[R] have to point it out again: a distribution question

Huntsinger, Reid reid_huntsinger at merck.com
Thu Apr 28 20:40:58 CEST 2005


Stock returns and other financial data have often found to be heavy-tailed.
Even Cauchy distributions (without even a first absolute moment) have been
entertained as models.

Your qq function subtracts numbers on the scale of a normal (0,1)
distribution from the input data. When the input data are scaled so that
they are insignificant compared to 1, say, then you get essentially the
"theoretical quantiles" ie the "x" component of the list back from l$x -
l$y. l$x is basically a sample from a normal(0,1) distribution so they do
line up perfectly in the second qqnorm(). Is that what's happening?

Reid Huntsinger



-----Original Message-----
From: r-help-bounces at stat.math.ethz.ch
[mailto:r-help-bounces at stat.math.ethz.ch] On Behalf Of WeiWei Shi
Sent: Thursday, April 28, 2005 1:38 PM
To: Vincent ZOONEKYND
Cc: R-help at stat.math.ethz.ch
Subject: [R] have to point it out again: a distribution question


Dear R-helpers:
I pointed out my question last time but it is only partially solved.
So I would like to point it out again since I think  it is very
interesting, at least to me.
It is a question not about how to use R, instead it is a kind of
therotical plus practical question, represented by R.

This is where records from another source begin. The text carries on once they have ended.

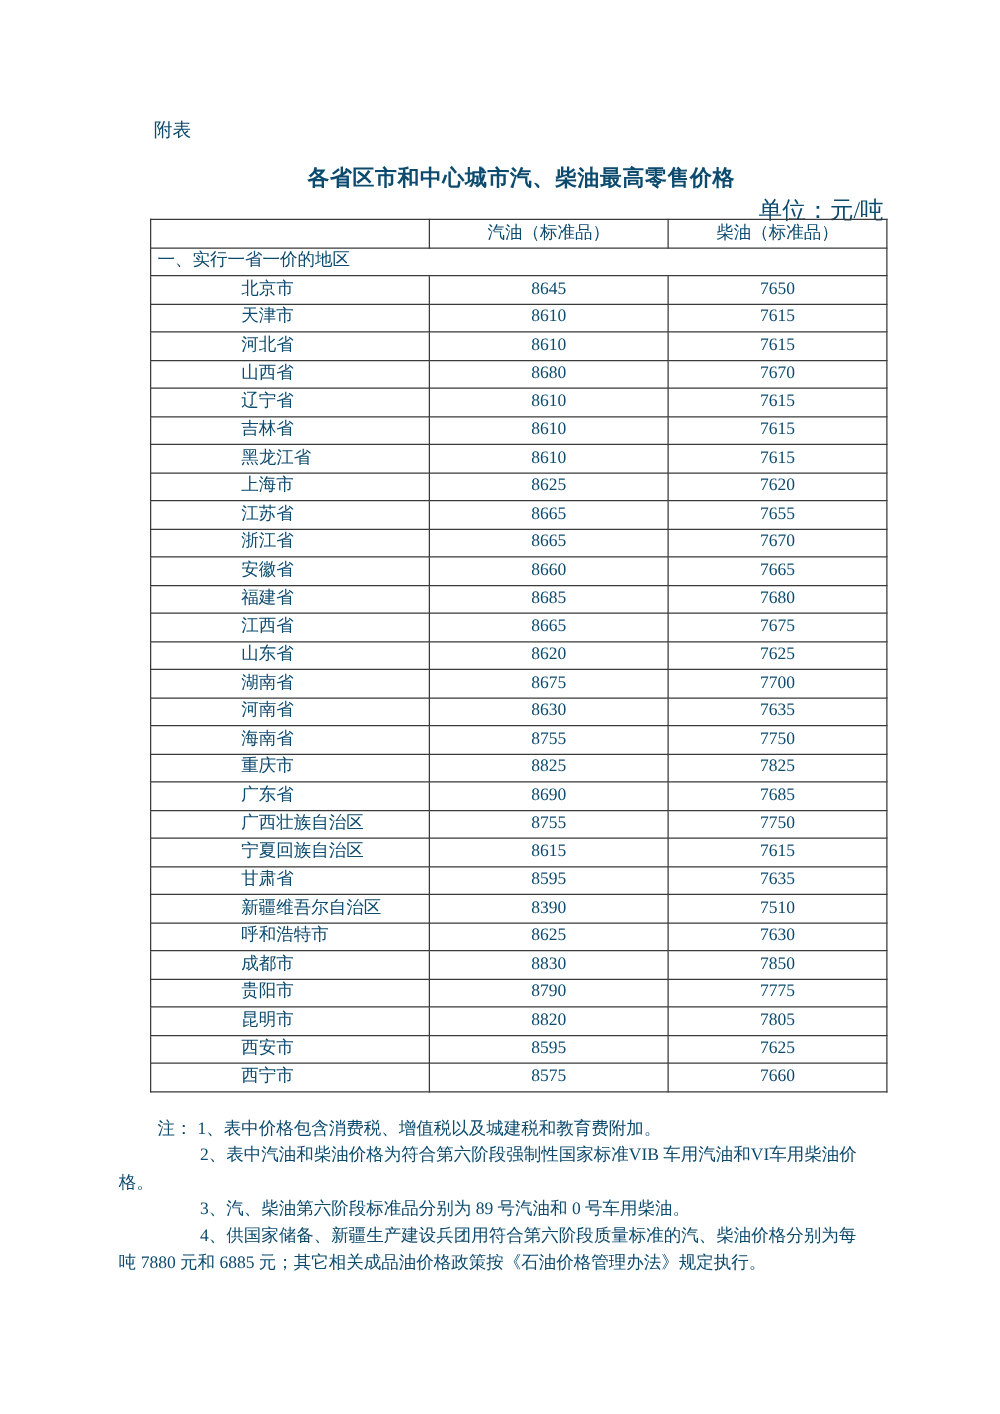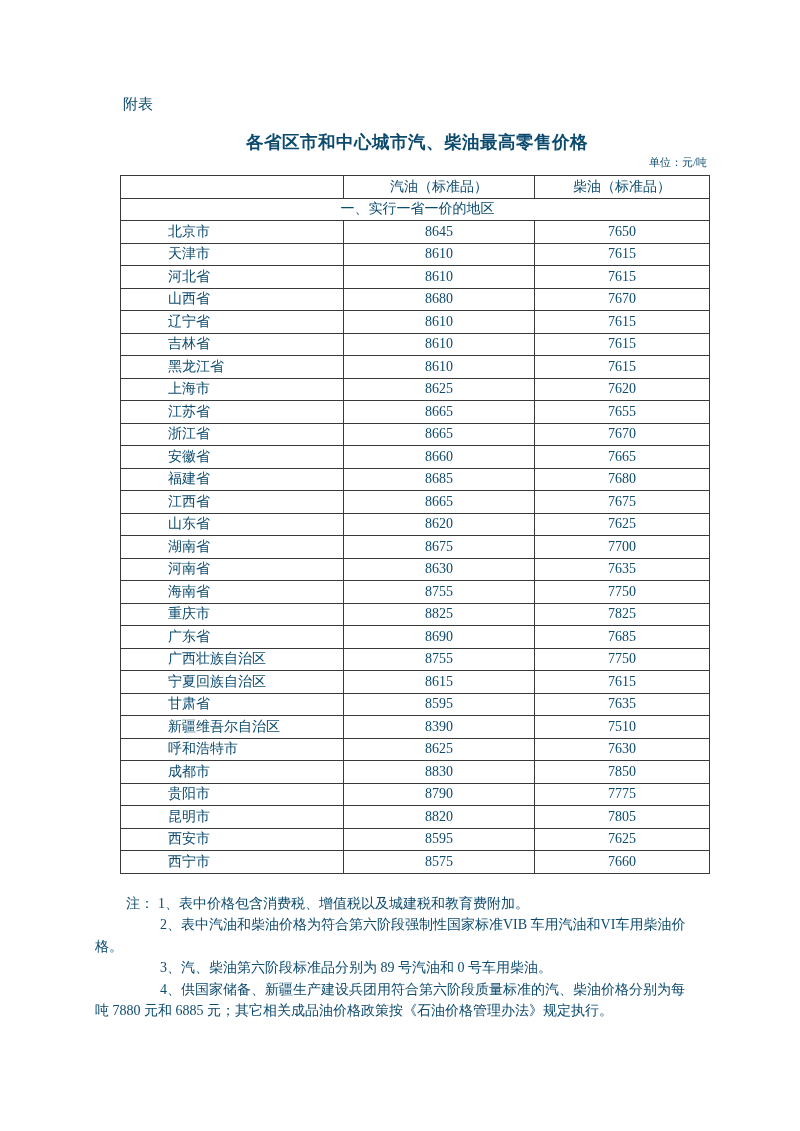"单位：元/吨" .unit { font-size: 11px -> 19px }
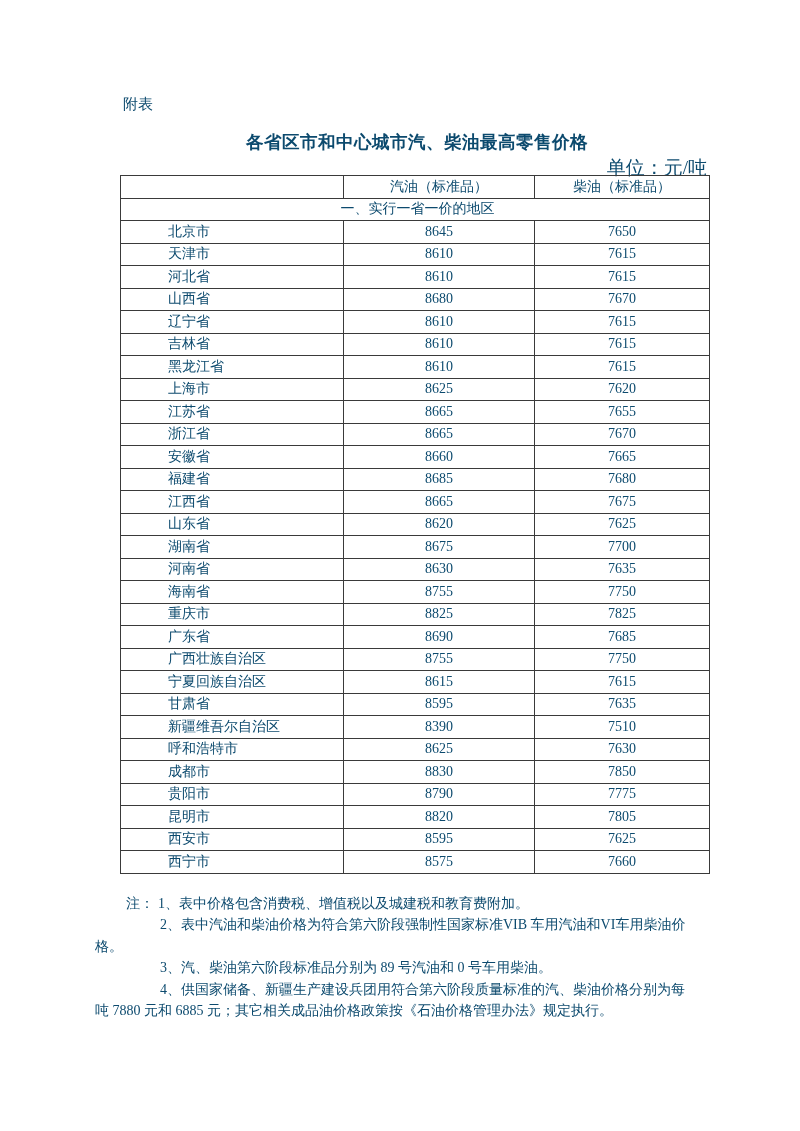"一、实行一省一价的地区" td.section-cell { text-align: center -> left }
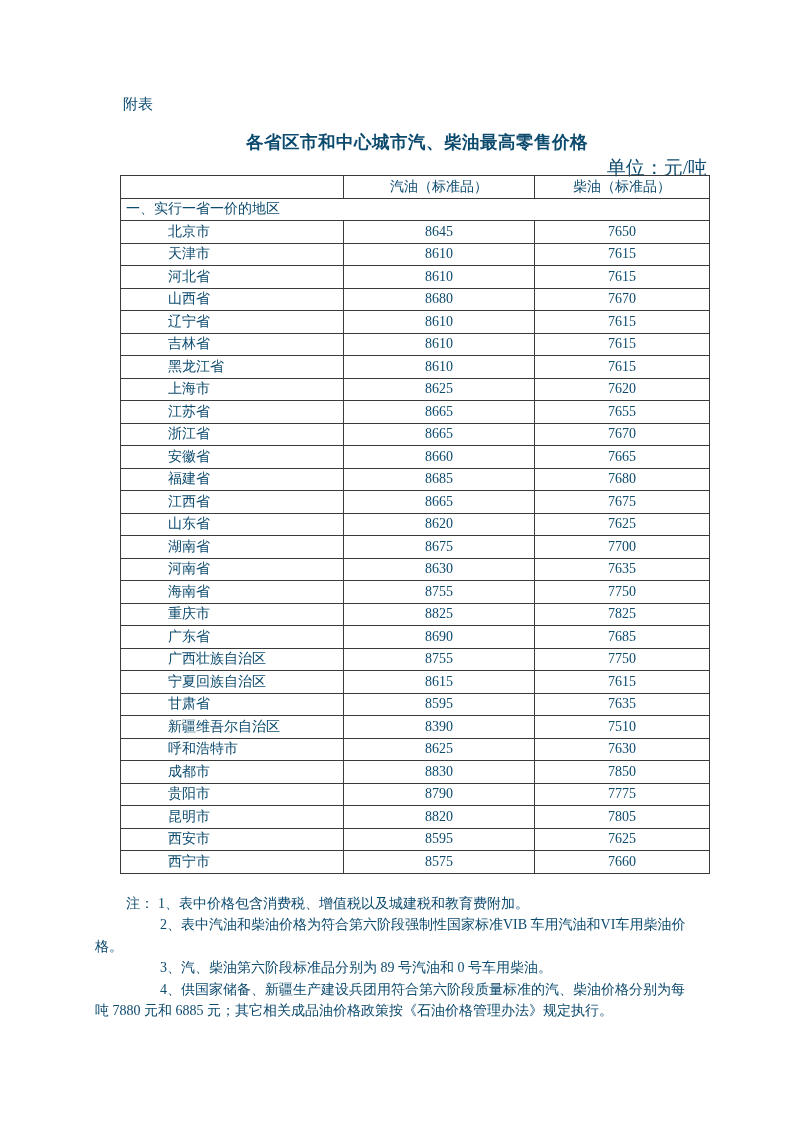"北京市" td.name-cell { padding-left: 47px -> 72px }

I came with this question when I built model for some stock returns.
That's the reason I cannot post the complete data here. But I would
like to attach some plots here (I zipped them since the original ones
are too big).

The first plot qq1, is qqnorm plot of my sample, giving me some
"S"-shape. Since I am not very experienced, I am not sure what kind of
distribution my sample follows.

The second plot, qq2, is obtained via
qqnorm(rt(10000, 4)) since I run
fitdistr(kk, 't') and got
        m              s              df
  9.998789e-01   7.663799e-03   3.759726e+00
 (5.332631e-05) (5.411400e-05) (8.684956e-02)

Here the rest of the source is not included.